Calculation of interest payments for the Senior Secured Borrowing Base Facility agreement with BNP Paribas that was signed on 29 June 2012 incorporates LIBOR. The Corporation will therefore be exposed to interest rate risk to the extent that LIBOR may fluctuate. The Corporation will evaluate its annual forward cash flow requirements on a rolling monthly basis.

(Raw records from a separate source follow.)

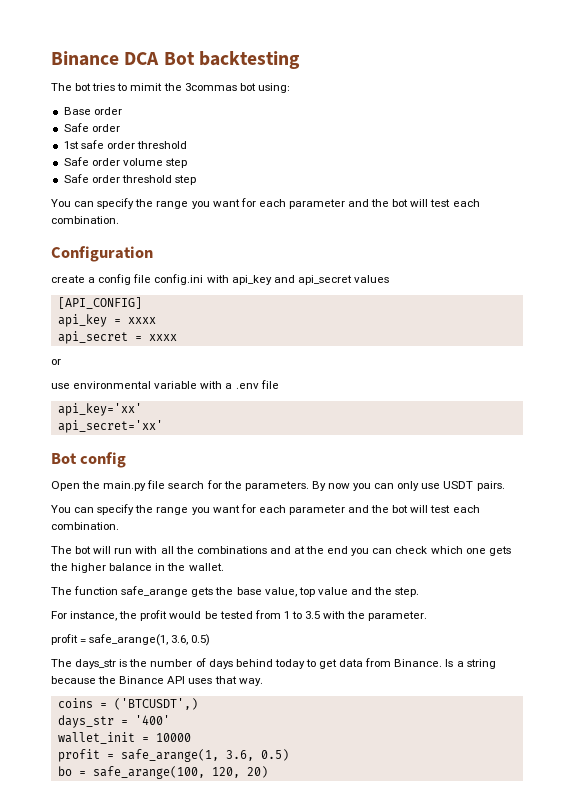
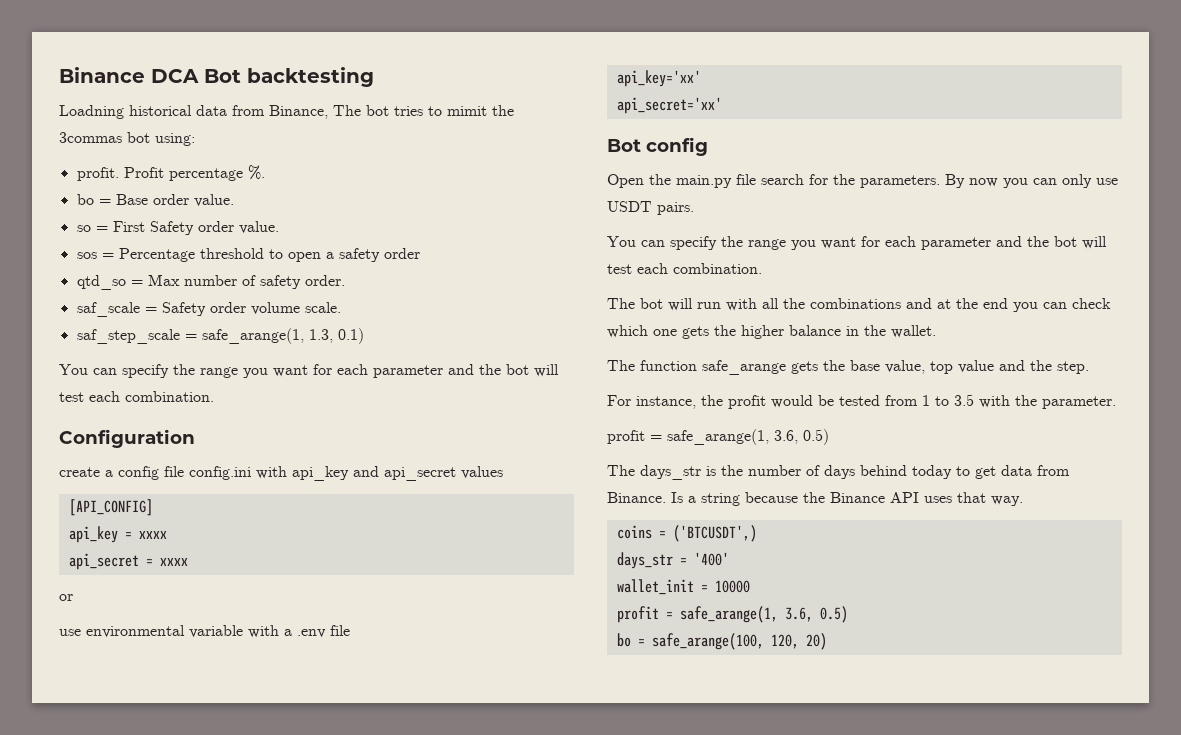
(300, 60) none -> [59,105,328,119] Loadning historical data from Binance,
[63,107,122,115] [63,123,120,132] [63,140,187,149] [63,157,187,168] [63,174,196,185] Base order // Safe order // 1st safe order threshold // Safe order volume step // Safe order threshold step -> [76,165,265,181] [76,194,234,207] [76,221,279,235] [76,248,420,262] [76,274,345,290] [76,302,341,317] [76,328,364,344] profit. Profit percentage %. // bo = Base order value. // so = First Safety order value. // sos = Percentage threshold to open a safety order // qtd_so = Max number of safety order. // saf_scale = Safety order volume scale. // saf_step_scale = safe_arange(1, 1.3, 0.1)

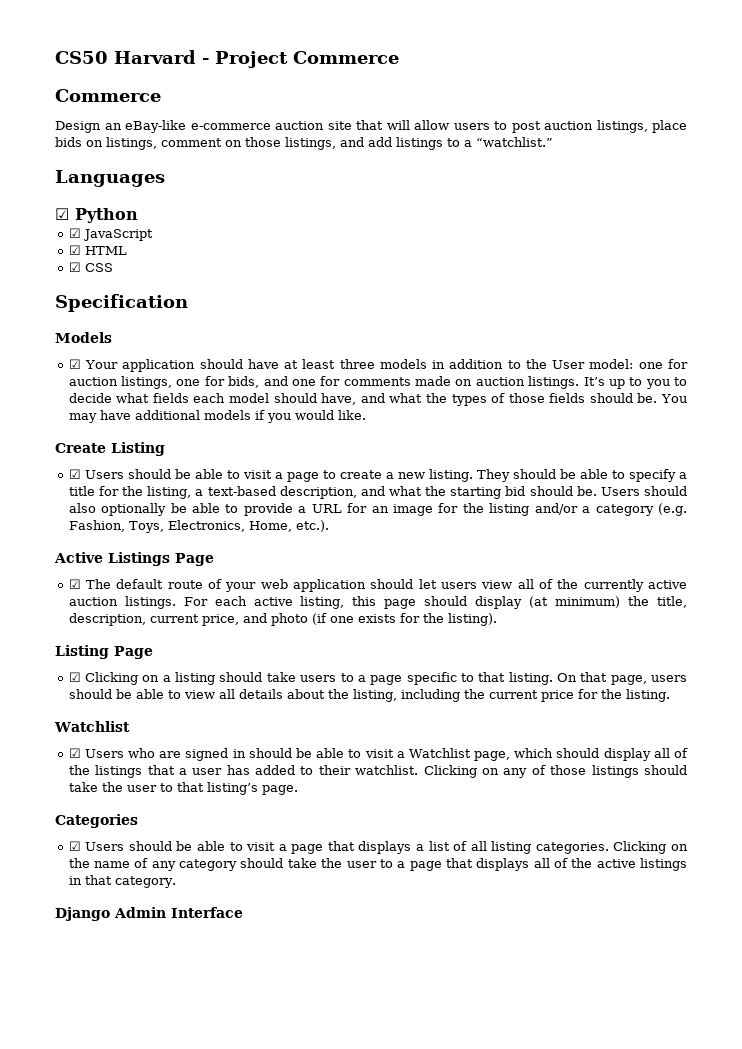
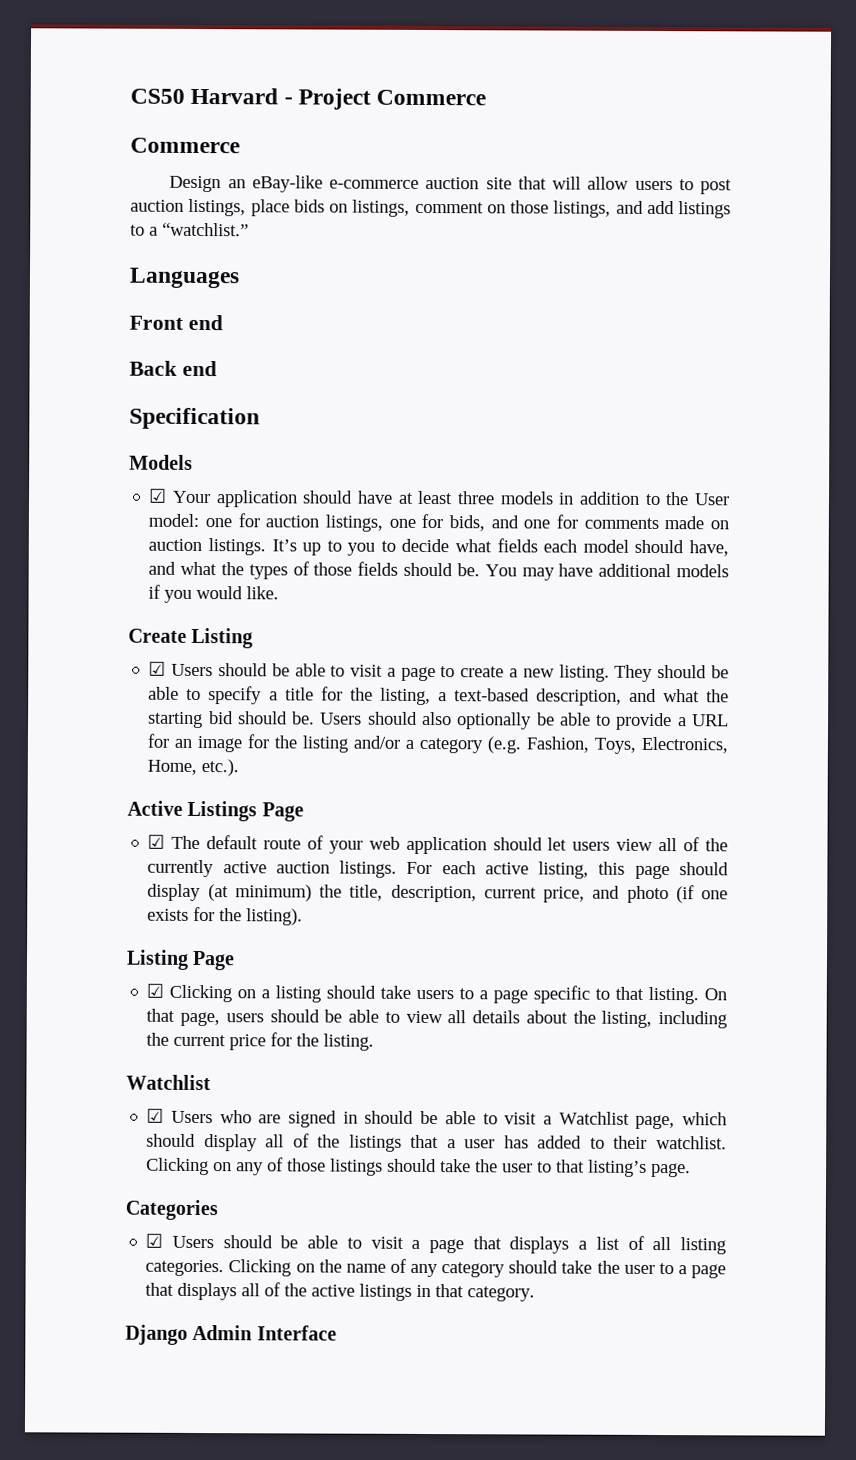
[55,208,138,223] [68,228,153,241] [68,245,127,255] [68,262,113,272] ☑ Python // ☑ JavaScript // ☑ HTML // ☑ CSS -> [129,314,223,331] [129,360,217,377] Front end // Back end

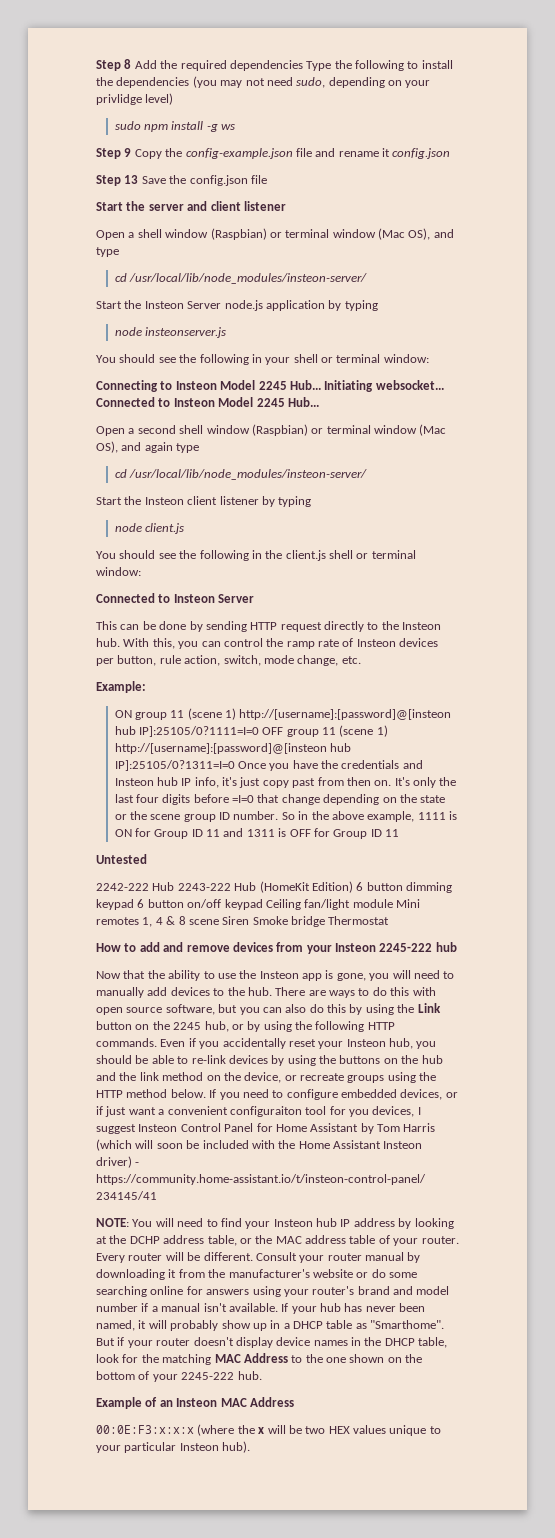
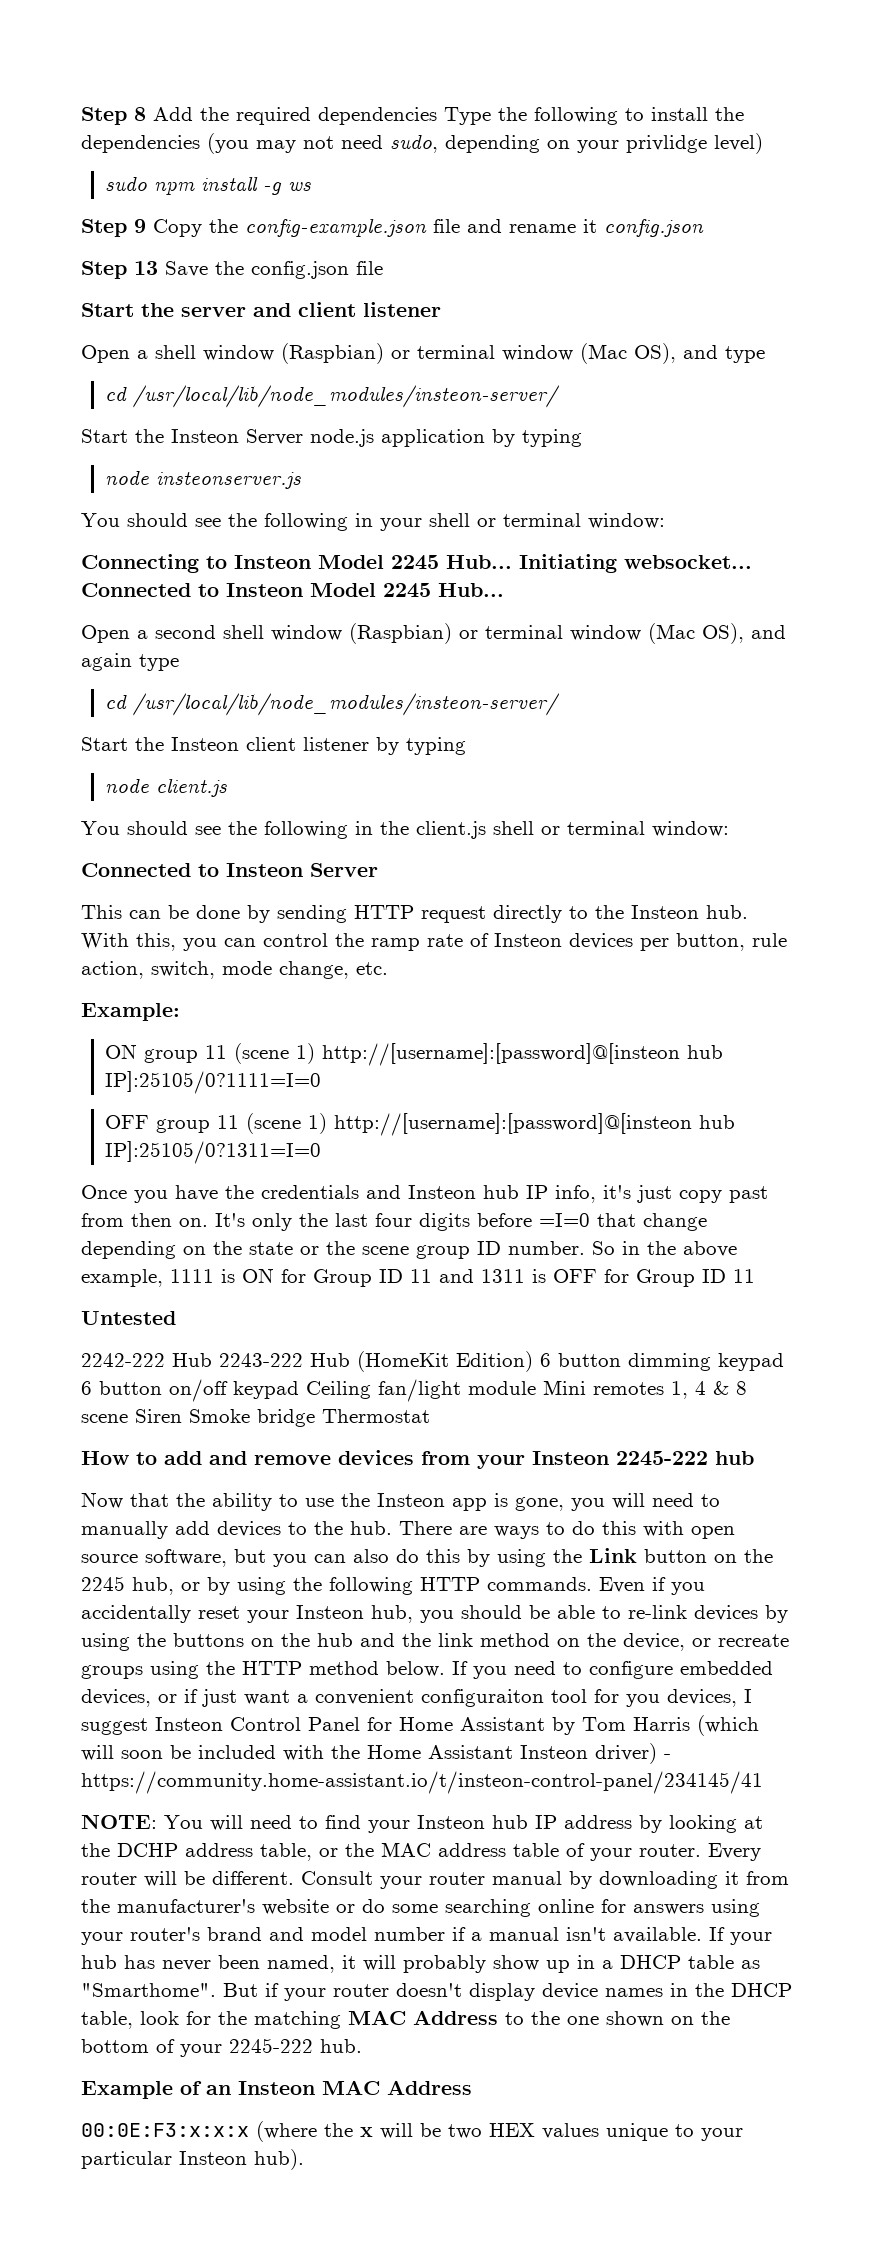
(259, 731) none -> (322, 1082) //
(235, 765) none -> (322, 1152) //

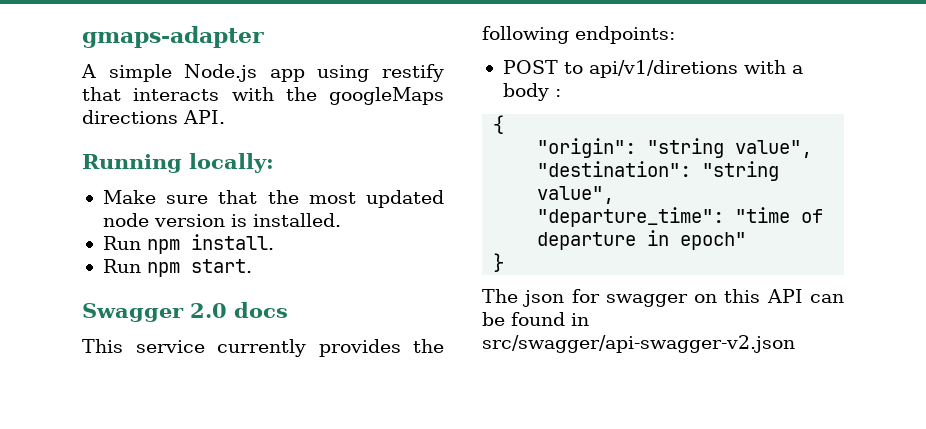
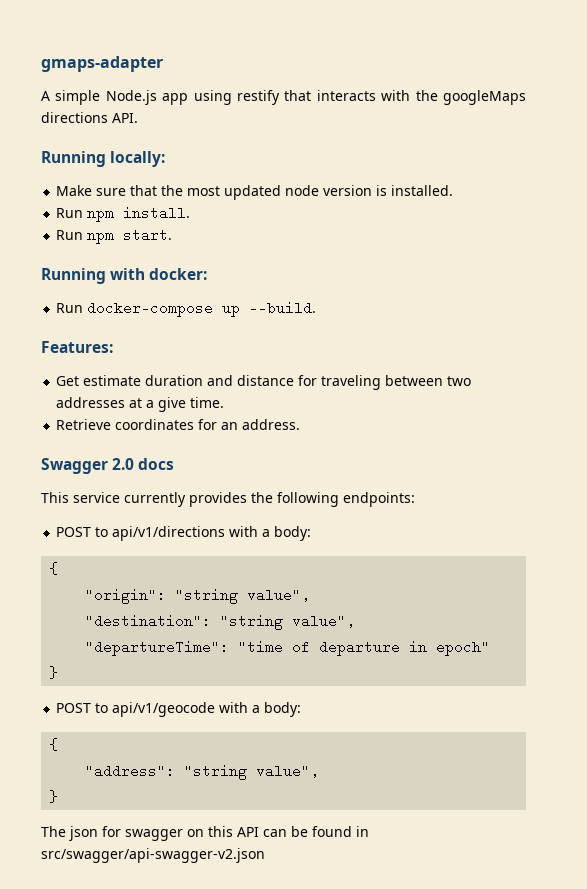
(252, 266) none -> [41,268,208,284] [56,301,317,317] [41,341,113,353] [56,375,472,390] [56,397,225,412] [56,419,301,430] // Running with docker: // Run docker-compose up --build. // Features: // Get estimate duration and distance for traveling between two addresses at a give time. // Retrieve coordinates for an address.
[588,60,803,78] [502,83,561,101] api/v1/diretions with a body : -> [112,526,312,541] api/v1/directions with a body:
[537,207,725,227] "departure_time": -> [85,640,230,656] "departureTime":
(505, 262) none -> [56,702,302,717] [49,738,59,751] [85,764,320,780] [49,790,59,803] // POST to api/v1/geocode with a body: // { // "address": "string value", // }

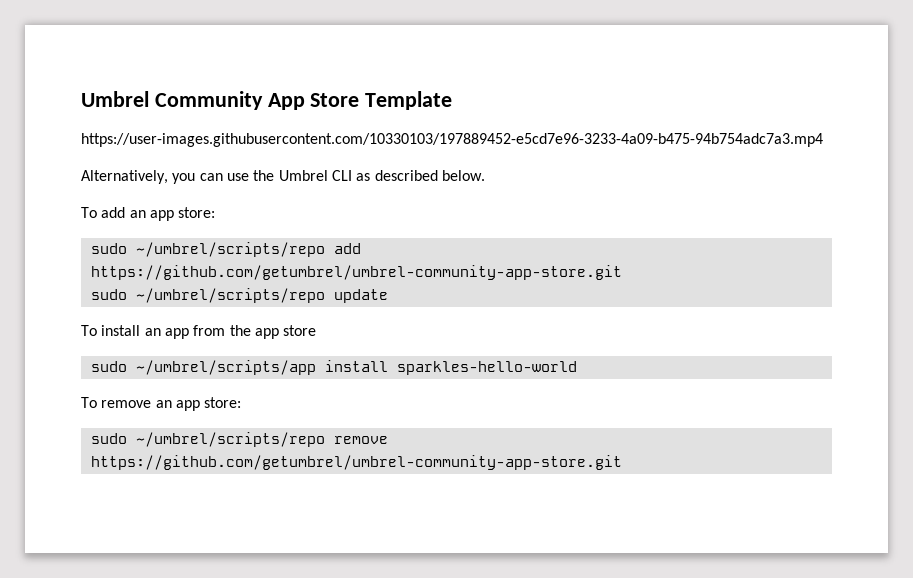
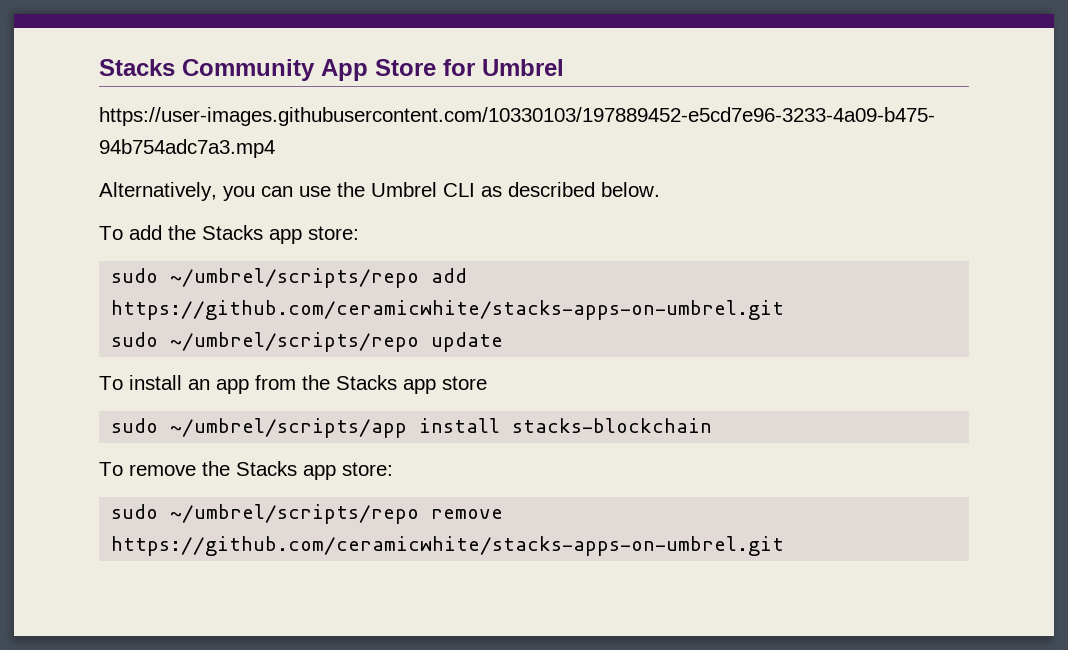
[81,91,149,107] Umbrel -> [99,59,175,76] Stacks
[365,91,453,110] Template -> [443,59,564,76] for Umbrel
[129,210,146,218] an -> [168,225,263,240] the Stacks
[90,265,622,280] https://github.com/getumbrel/umbrel-community-app-store.git -> [111,300,785,320] https://github.com/ceramicwhite/stacks-apps-on-umbrel.git
(251, 330) none -> [336,375,397,390] Stacks
[396,361,577,375] sparkles-hello-world -> [512,418,713,433] stacks-blockchain
[155,400,172,408] an -> [202,461,297,476] the Stacks
[90,455,622,470] https://github.com/getumbrel/umbrel-community-app-store.git -> [111,536,785,556] https://github.com/ceramicwhite/stacks-apps-on-umbrel.git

Derivative   Term   Value    Rate
Interest rate swap   Aug 14-Dec 15   $200 million   0.44%

iii) Foreign Exchange Rate Risk

The table below presents the total gain on foreign exchange financial instruments that has been disclosed through the statement of comprehensive income:

Three months ended 30 June
    2014
US$'000
  2013
US$'000
Revaluation of foreign exchange forward contracts   -   584
Realised gain on foreign exchange forward contracts   -   837
Total gain/(loss) on forex forward contracts   -   1,421

The Corporation is exposed to foreign exchange risks to the extent it transacts in various currencies, while measuring and reporting its results in US Dollars. Since time passes between the recording of a receivable or payable transaction and its collection or payment, the Corporation is exposed to gains or losses on non USD amounts and on balance sheet translation of monetary accounts denominated in non USD amounts upon spot rate fluctuations from quarter to quarter. The Corporation evaluates its foreign exchange instrument requirements on a rolling monthly basis.

iv) Credit Risk

The Corporation's accounts receivable with customers in the oil and gas industry are subject to normal industry credit risks and are unsecured. All of its oil production from the Beatrice, Jacky and Athena field is sold to BP Oil International Limited. Oil production from Cook, Broom, Dons, Causeway and Fionn is sold to Shell Trading International Limited. Anglia and Topaz gas production is currently sold through three contracts to RWE NPower PLC and Hess Energy Gas Power (UK) Limited. Cook gas is sold to Shell UK Ltd and Esso Exploration & Production UK Limited.

The Corporation assesses partners' credit worthiness before entering into farm-in or joint venture agreements. In the past, the Corporation has not experienced credit loss in the collection of accounts receivable. As the Corporation's exploration, drilling and development activities expand with existing and new joint venture partners, the Corporation will assess and continuously update its management of associated credit risk and related procedures.

The Corporation regularly monitors all customer receivable balances outstanding in excess of 90 days. As at 30 June 2014 substantially all accounts receivables are current, being defined as less than 90 days. The Corporation has no allowance for doubtful accounts as at 30 June 2014 (31 December 2013: $Nil).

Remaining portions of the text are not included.